Thursday, October 2, 2014

Capture your grief: day 2 Heart

October is Pregnancy and Infant Loss month. I decided to do my best to participate in a grieving project this month. 

Today's subject is the heart, my stillborn baby Simone in my heart. She had a face just like Easton's, and hair just like Gabriela's. She was, by far, my largest baby born at 9lbs, 14oz. And she lost a lot of blood and didn't nurse at all. Had she been born alive, she easily would have weighed in at over 10 lbs. 

I always imagined her having dimples like her brother and sister and perfect  ringlets like Gabriela. She was going to be the easiest, happiest baby as the third child is usually destined to become. I pictured her constantly in a baby carrier of one kind or another at park day, while I prepared meals, during homeschool lessons. Her brother and sister were going to dote over her constantly, treating her like their own living baby doll. 

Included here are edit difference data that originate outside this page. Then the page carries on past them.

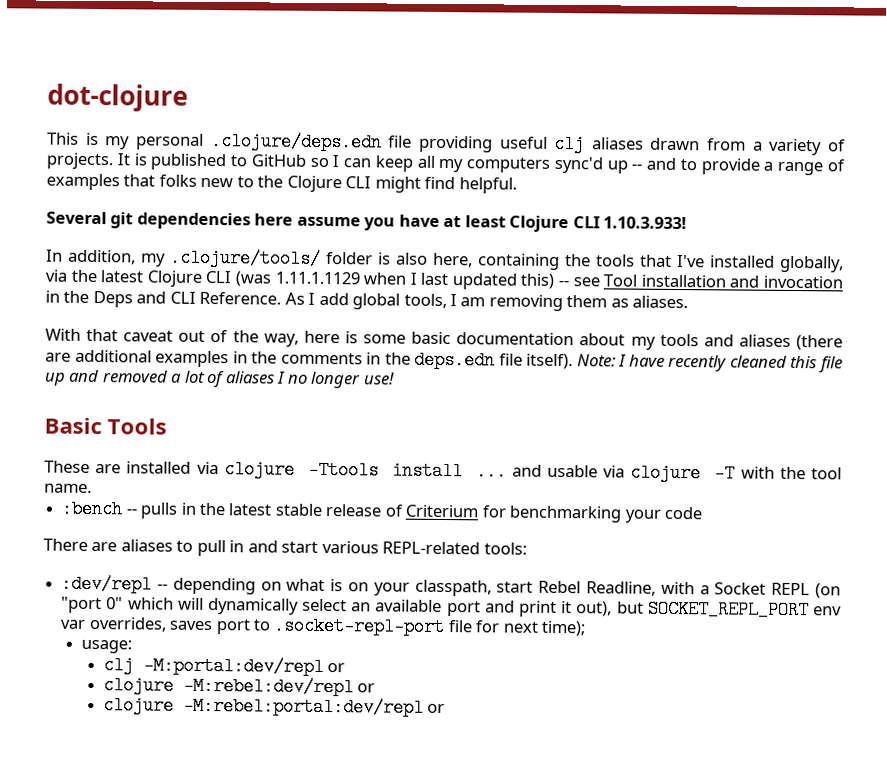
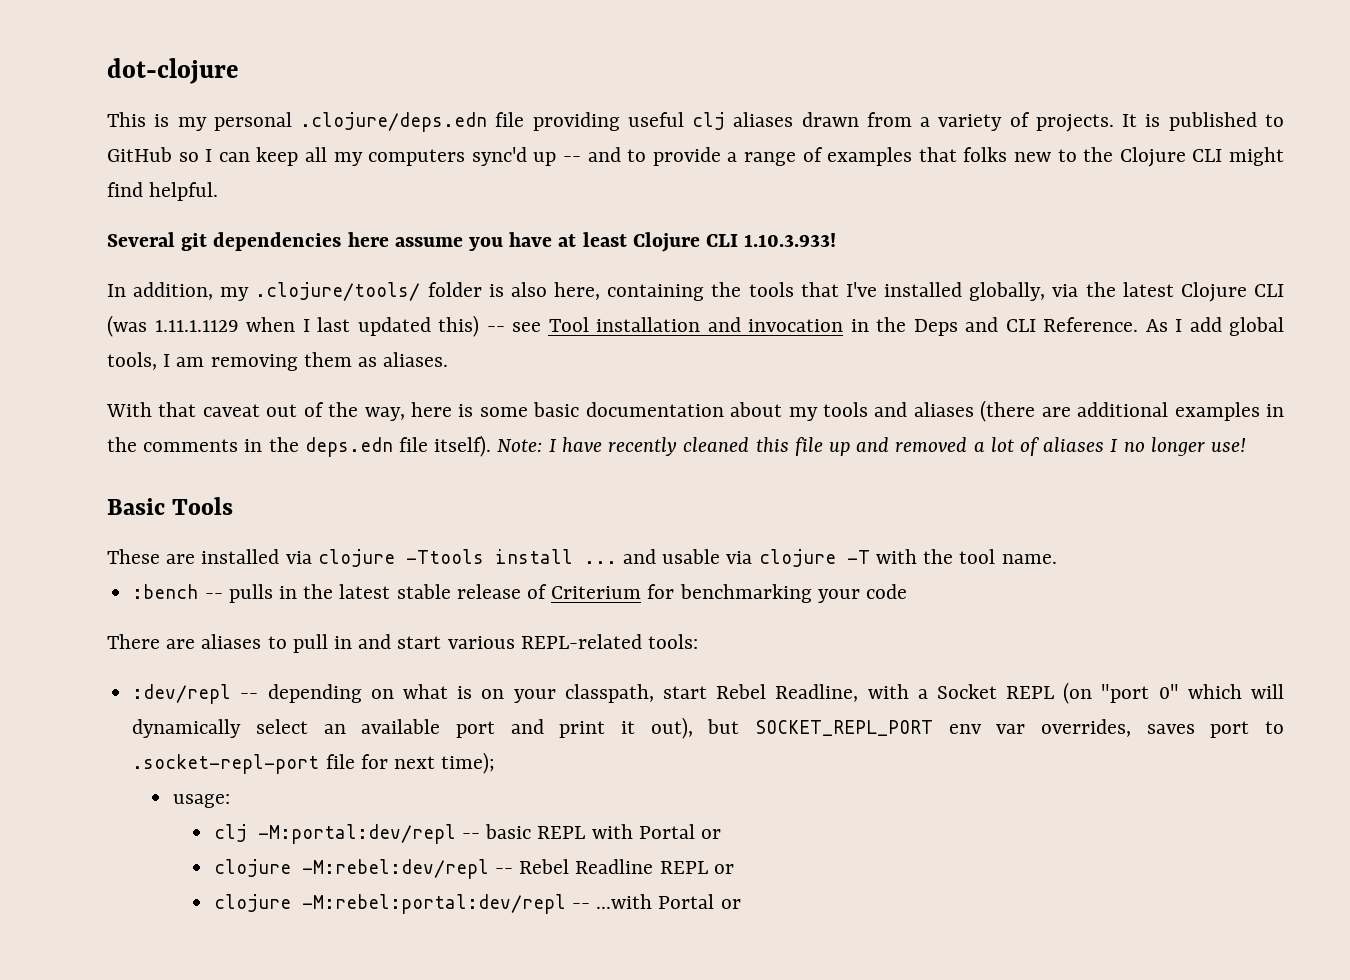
- clj -M:portal:dev/repl or
+ clj -M:portal:dev/repl -- basic REPL with Portal or
- clojure -M:rebel:dev/repl or
+ clojure -M:rebel:dev/repl -- Rebel Readline REPL or
- clojure -M:rebel:portal:dev/repl or
+ clojure -M:rebel:portal:dev/repl -- ...with Portal or

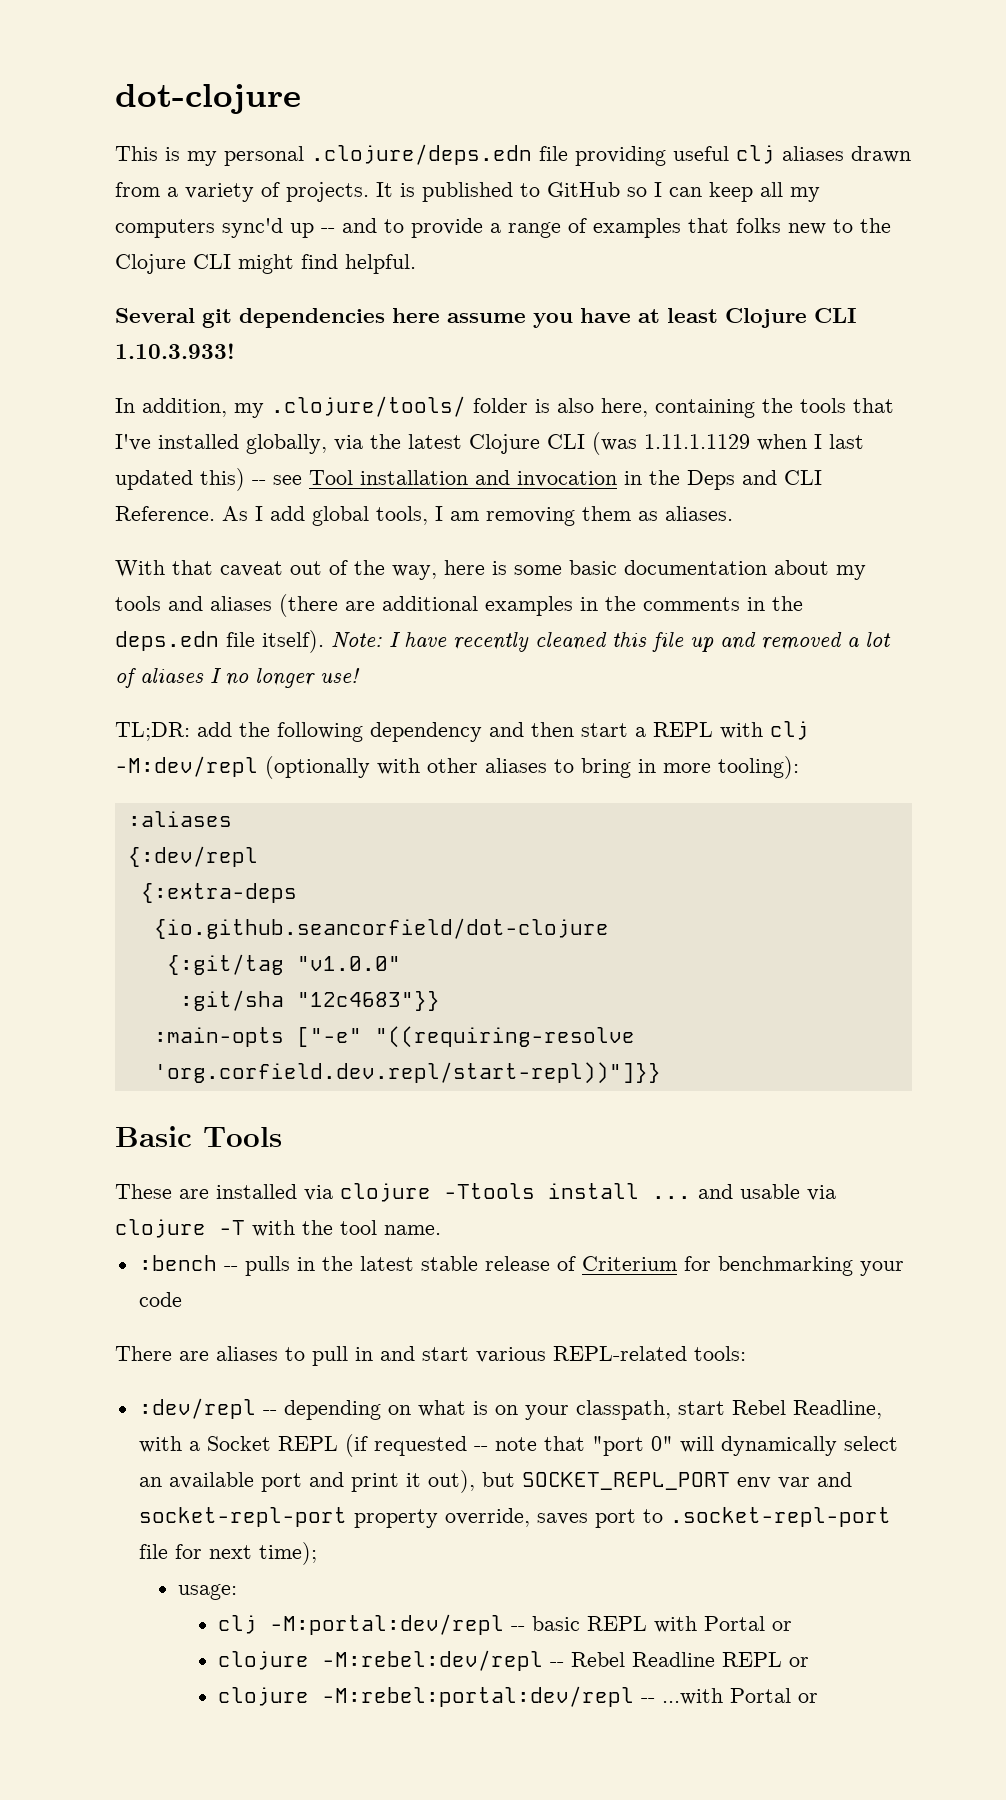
+ TL;DR: add the following dependency and then start a REPL with clj -M:dev/repl (optionally with other aliases to bring in more tooling):
+ :aliases
+ {:dev/repl
+ {:extra-deps
+ {io.github.seancorfield/dot-clojure
+ {:git/tag "v1.0.0"
+ :git/sha "12c4683"}}
+ :main-opts ["-e" "((requiring-resolve 'org.corfield.dev.repl/start-repl))"]}}
- :dev/repl -- depending on what is on your classpath, start Rebel Readline, with a Socket REPL (on "port 0" which will dynamically select an available port and print it out), but SOCKET_REPL_PORT env var overrides, saves port to .socket-repl-port file for next time);
+ :dev/repl -- depending on what is on your classpath, start Rebel Readline, with a Socket REPL (if requested -- note that "port 0" will dynamically select an available port and print it out), but SOCKET_REPL_PORT env var and socket-repl-port property override, saves port to .socket-repl-port file for next time);

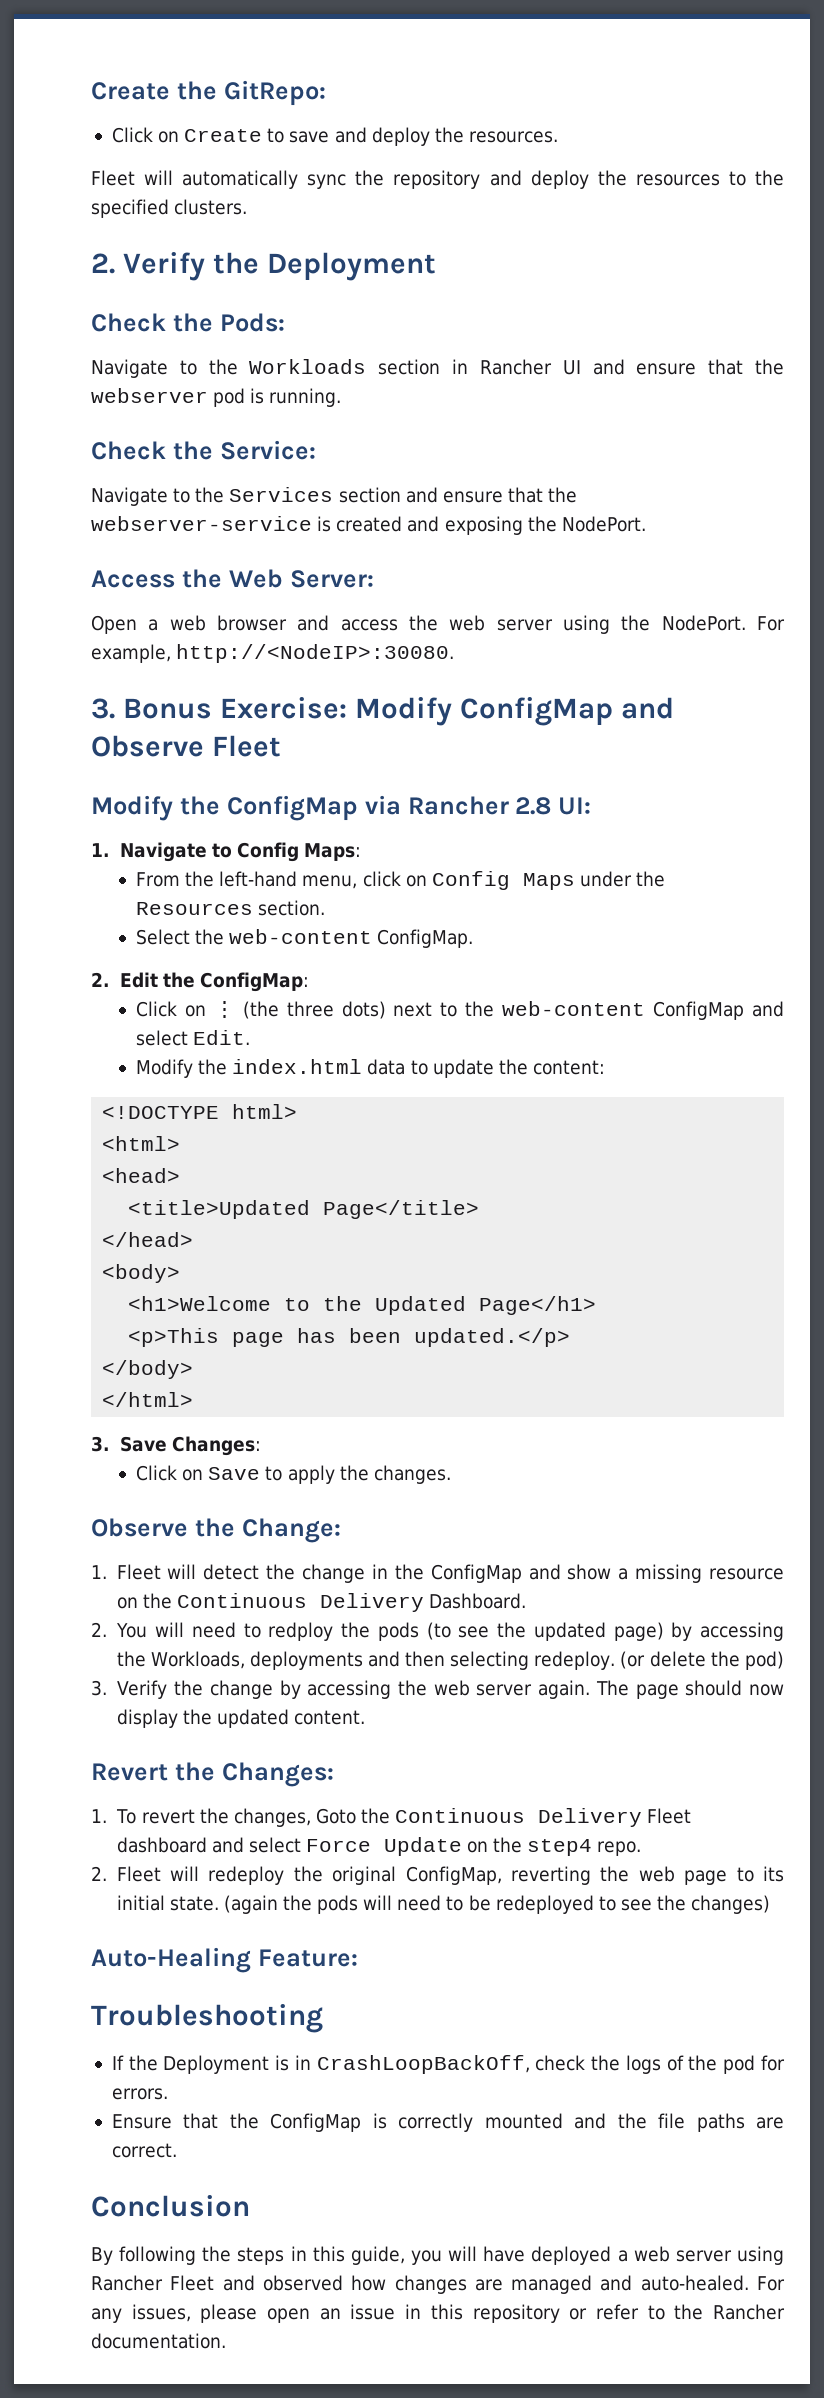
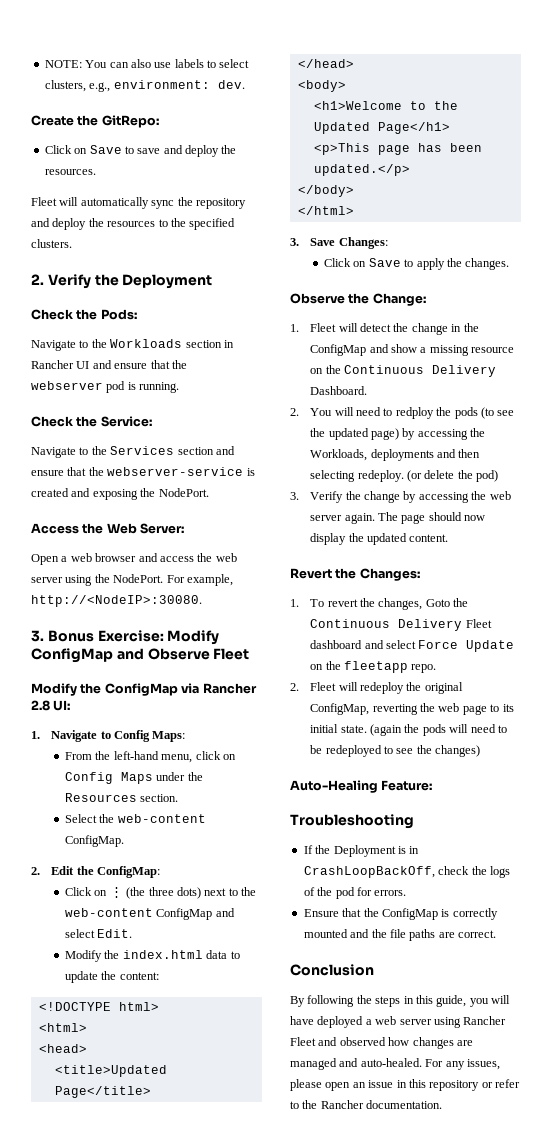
+ NOTE: You can also use labels to select clusters, e.g., environment: dev.
- Click on Create to save and deploy the resources.
+ Click on Save to save and deploy the resources.
- 1. To revert the changes, Goto the Continuous Delivery Fleet dashboard and select Force Update on the step4 repo.
+ 1. To revert the changes, Goto the Continuous Delivery Fleet dashboard and select Force Update on the fleetapp repo.

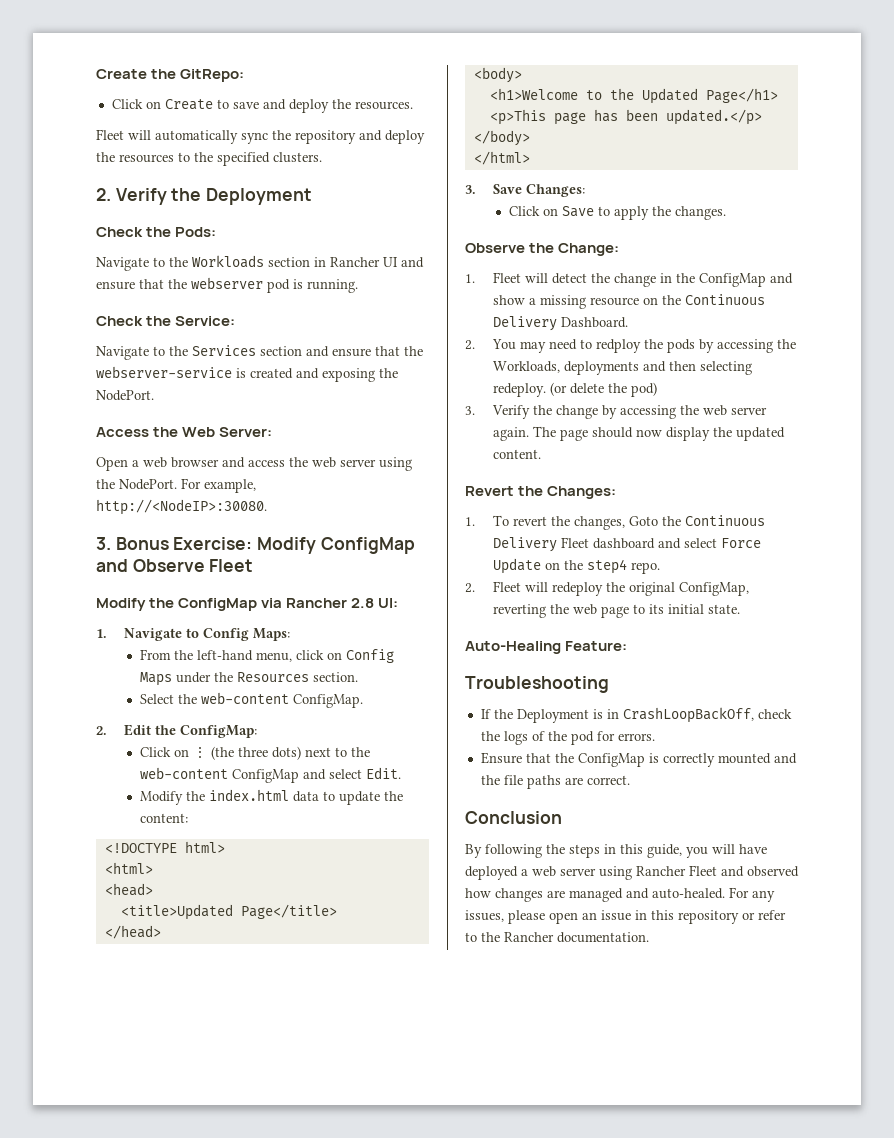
- NOTE: You can also use labels to select clusters, e.g., environment: dev.
- Click on Save to save and deploy the resources.
+ Click on Create to save and deploy the resources.
- 2. You will need to redploy the pods (to see the updated page) by accessing the Workloads, deployments and then selecting redeploy.
+ 2. You may need to redploy the pods by accessing the Workloads, deployments and then selecting redeploy.
- 1. To revert the changes, Goto the Continuous Delivery Fleet dashboard and select Force Update on the fleetapp repo.
+ 1. To revert the changes, Goto the Continuous Delivery Fleet dashboard and select Force Update on the step4 repo.
- (again the pods will need to be redeployed to see the changes)

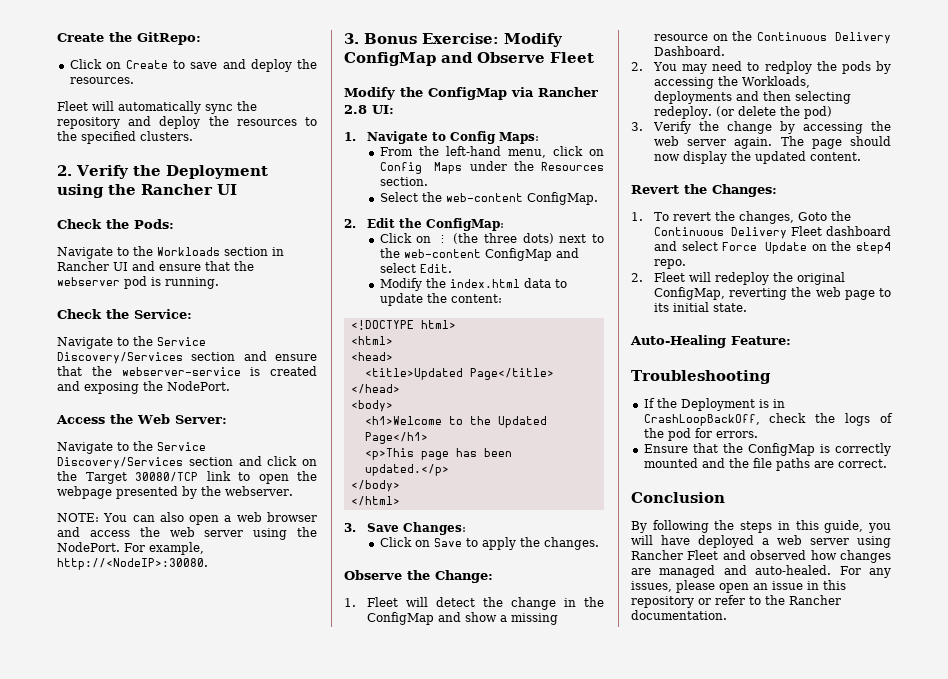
- 2. Verify the Deployment
+ 2. Verify the Deployment using the Rancher UI
- Navigate to the Services section and ensure that the webserver-service is created and exposing the NodePort.
+ Navigate to the Service Discovery/Services section and ensure that the webserver-service is created and exposing the NodePort.
- Open a web browser and access the web server using the NodePort.
+ Navigate to the Service Discovery/Services section and click on the Target 30080/TCP link to open the webpage presented by the webserver.
+ NOTE: You can also open a web browser and access the web server using the NodePort.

I remember feeling her move like crazy that Friday afternoon before she was born. I knew she was coming, but never in my worst nightmares could I have ever imagined that her heart would stop beating as my labor started. My beautiful, healthy, perfect baby died inside of my body, before I could birth her, before  I had a chance to look into her eyes, before she ever met her proud and excited big brother and sister or felt the safety of her daddy's arms.
My heart has most certainly been shattered. I scramble to find all the pieces and figure out how they all fit back together. But the truth is, they will never fit back like before, I am a different person than I was before Simone died. I will never be the same, and always a little broken. 

1 comment:

Patrick and Crystal said...

{Hugs} You are such a strong woman to be able to brave your way through each day.